Device discovery with the Bluetooth Java API/ JNDI vs JDBC / Business Processes / yes

I'll be posting extracts of the research related to my terminal project.

JAVA Bluetooth API

  • The bluetooth specification separates discovery of devices and discovery of services into separate processes.

  • In bluetooth terms, device discovery is known as an inquiry. Devices respond to an inquiry depending of their discoverable mode

  • Those devices respond with their Bluetooth address and class of device record. The class of device record determines what type of services are available on the device.

  • We have two types of inquiry: general and limited. One good analogy the author suggests is: a general inquiry is similar to asking all people in a room to say their names, and a limited inquiry is asking the same only if they're accountants.

  • The API let's you to take full control of the device and service discovery process, or it can leave it up to the JABWT implementation (I'll be covering the first approach)

  • Steps to device discovery:

  1. To specify the type of inquiry to perform

  2. The API returns each device found during an inquiry back to the application as the device is found via a deviceDiscovered() event. I guess it's the most appropriate way to handle device discovery as it happens.

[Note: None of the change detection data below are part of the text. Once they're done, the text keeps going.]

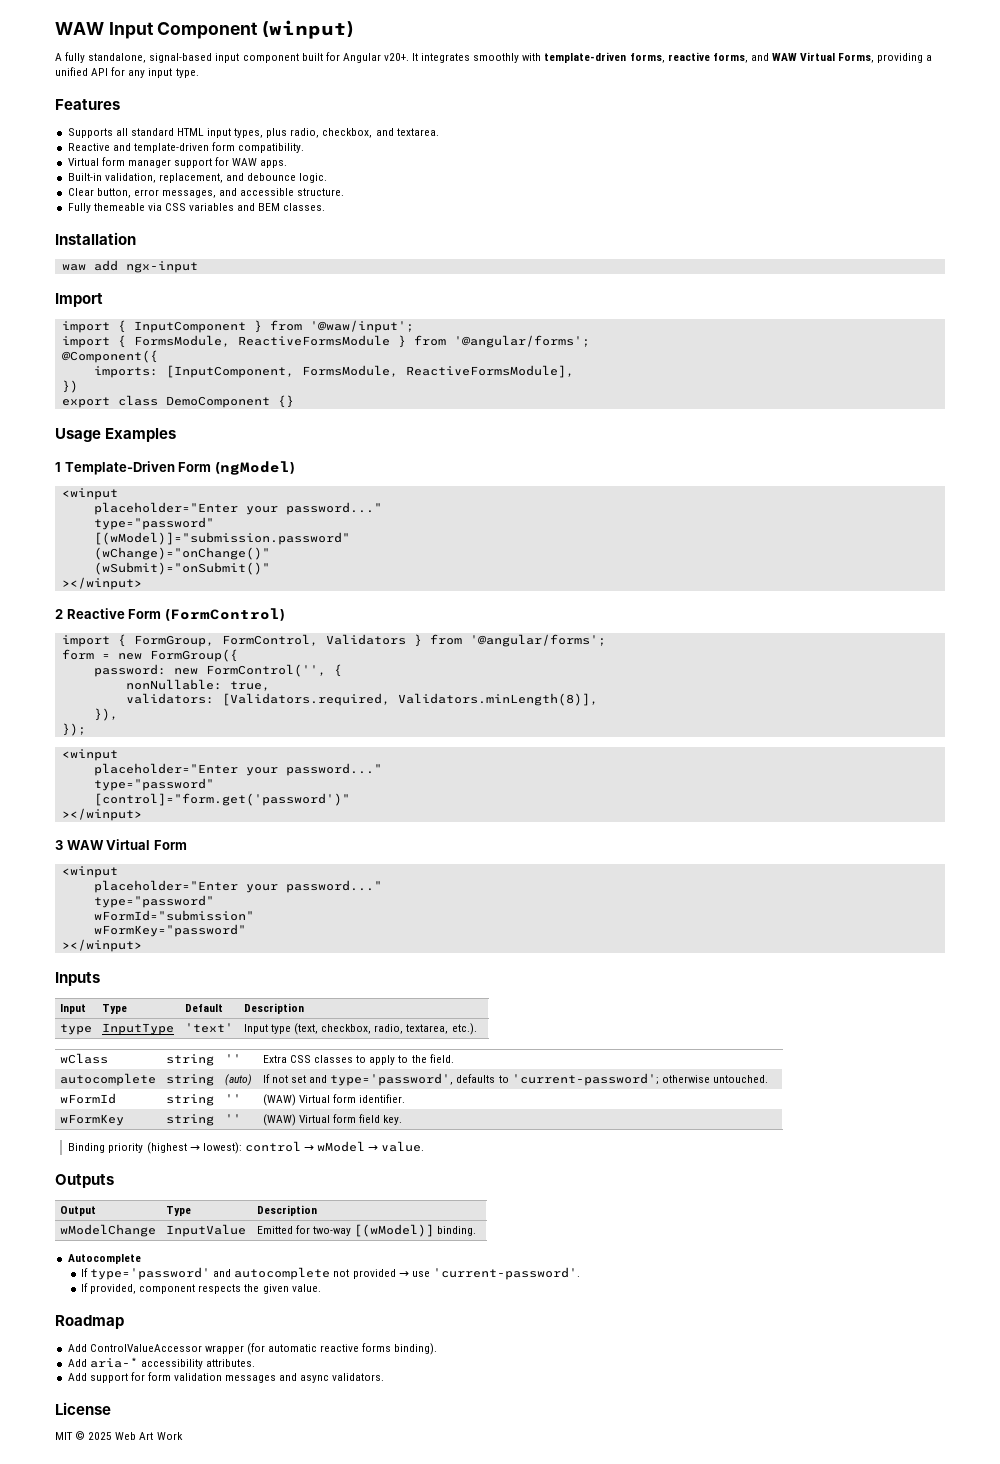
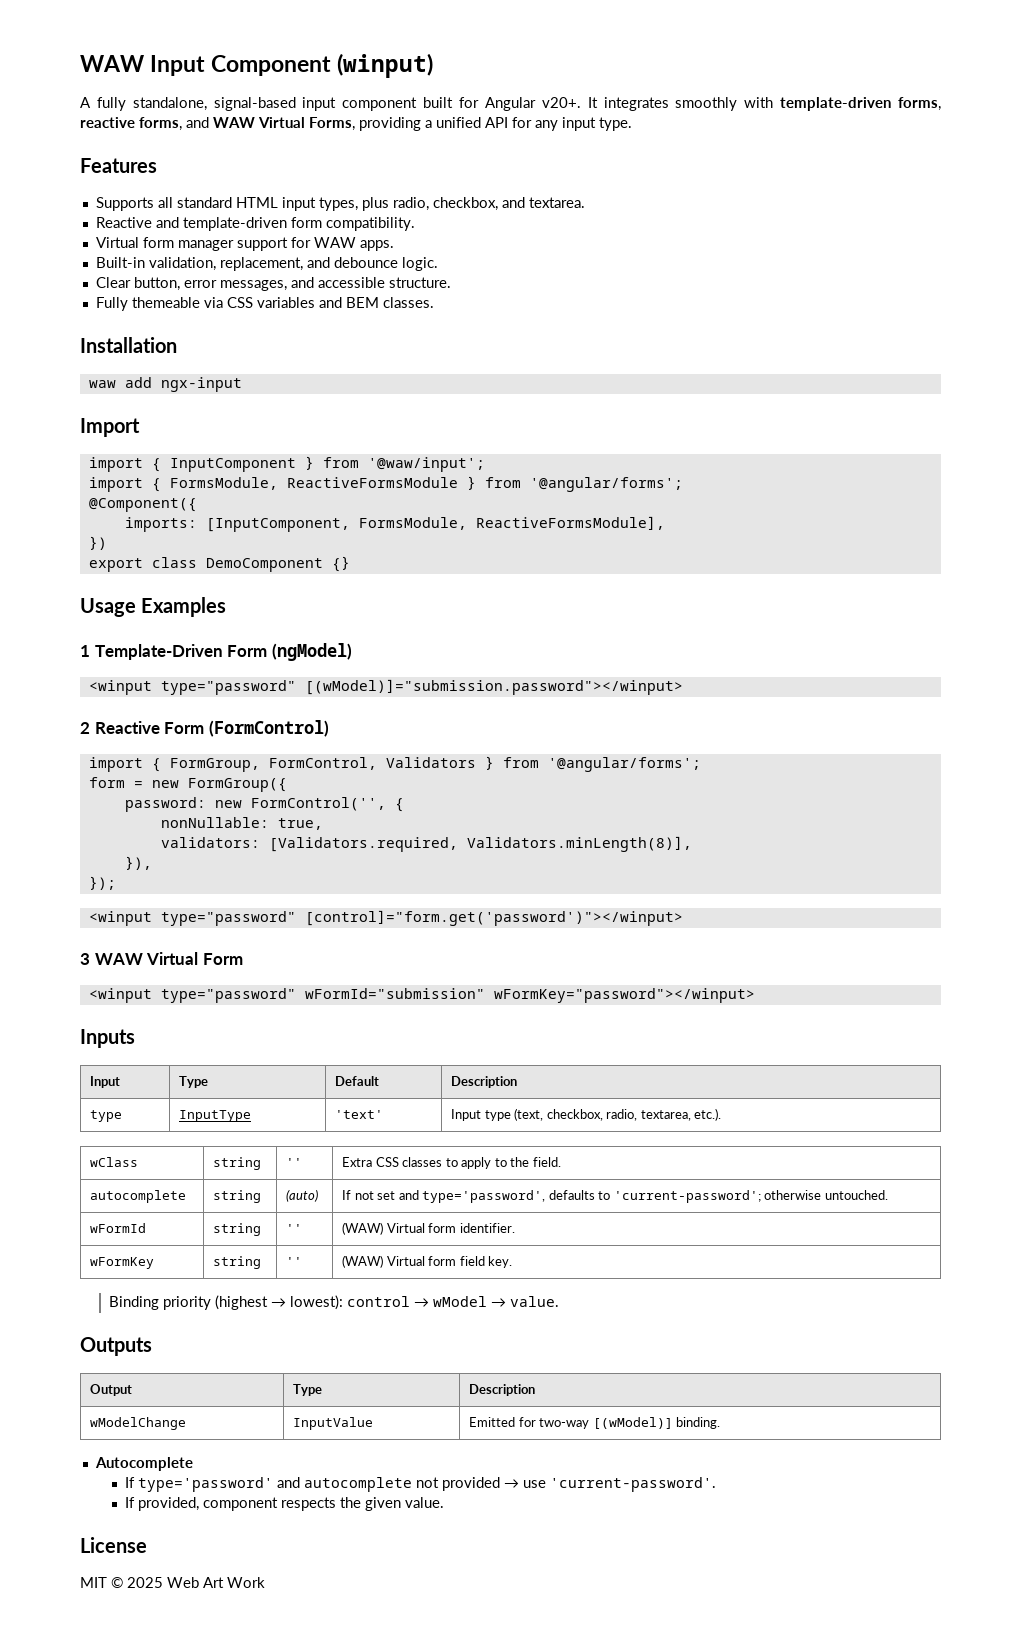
  1 Template-Driven Form (ngModel)
- <winput
- placeholder="Enter your password..."
- type="password"
- [(wModel)]="submission.password"
- (wChange)="onChange()"
- (wSubmit)="onSubmit()"
- ></winput>
+ <winput type="password" [(wModel)]="submission.password"></winput>
  });
- <winput
- placeholder="Enter your password..."
- type="password"
- [control]="form.get('password')"
- ></winput>
+ <winput type="password" [control]="form.get('password')"></winput>
  3 WAW Virtual Form
- <winput
- placeholder="Enter your password..."
- type="password"
- wFormId="submission"
- wFormKey="password"
- ></winput>
+ <winput type="password" wFormId="submission" wFormKey="password"></winput>
- Roadmap
- Add ControlValueAccessor wrapper (for automatic reactive forms binding).
- Add aria-* accessibility attributes.
- Add support for form validation messages and async validators.

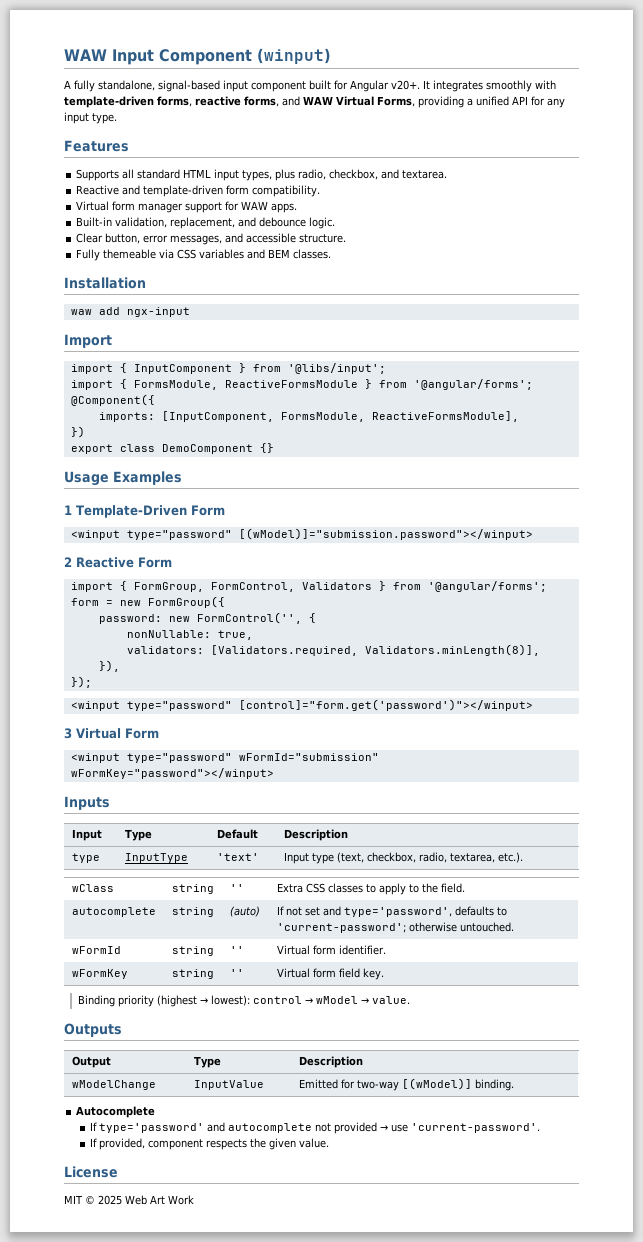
- import { InputComponent } from '@waw/input';
+ import { InputComponent } from '@libs/input';
- 1 Template-Driven Form (ngModel)
+ 1 Template-Driven Form
- 2 Reactive Form (FormControl)
+ 2 Reactive Form
- 3 WAW Virtual Form
+ 3 Virtual Form
- wFormId | string | '' | (WAW) Virtual form identifier.
+ wFormId | string | '' | Virtual form identifier.
- wFormKey | string | '' | (WAW) Virtual form field key.
+ wFormKey | string | '' | Virtual form field key.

  3. You get the device found and the device class record which is composed of: the major service class, major device class and minor device class. Basically I'm interesting in knowing that a device has the major device class:"phone", but I need to look up what the minor device class for the major class 'phone' entails. Regarding the available services, it might be worth asking if the device major  service class is : 'Limited Discoverable'

Now the cumbersome part:

A complete inquiry can take eight up to ten seconds to complete in order to achieve a 95% chance of finding all the devices in the area, moreover a complete inquiry is very power consuming.

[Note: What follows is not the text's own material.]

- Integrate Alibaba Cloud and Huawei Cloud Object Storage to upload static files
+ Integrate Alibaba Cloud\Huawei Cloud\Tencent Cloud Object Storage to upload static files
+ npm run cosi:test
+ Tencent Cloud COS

  • To overcome this issues the API provides two facilities, to skip inquiries altogether. It depends on the concept of predefined device, which is a device that's been discovered before and presents frequent interaction. And this makes perfect sense: if you have frequent communication with a devices there's no reason to ask for address, service class and device class that are for that matter immutable.


Spago BI

  • Now I know the difference between a  JNDI (java naming directory interface)  and a simple JDBC connection in spago. With the former only one connection is made to a datasource and then shared between modules or reports, and a simple JDBC connection actually creates one instance connection for each module requesting information from a datasource.



  • I'm looking forward to learn the bus architecture in dimensional designs.

  • Dimensional modeling is concerned with representing entire business processes, it does not enforce departmental boundaries. Such distinction would entail unnecessary replication. So the main aspect we're interested in is always: business processes.

  • There are four steps involved in defining a dimensional model, I'll comment on those steps tomorrow, maybe with some made up examples.



  • There's some innocuous command called yes that generates an infinite series of the specified characters. It's useful when issuing interactive commands that require us to confirm certain actions such as overriding a file. For example

# yes n | cp -ir  folder/ /path/folder/

to do some kind of folder merging when you have two folders with the same name.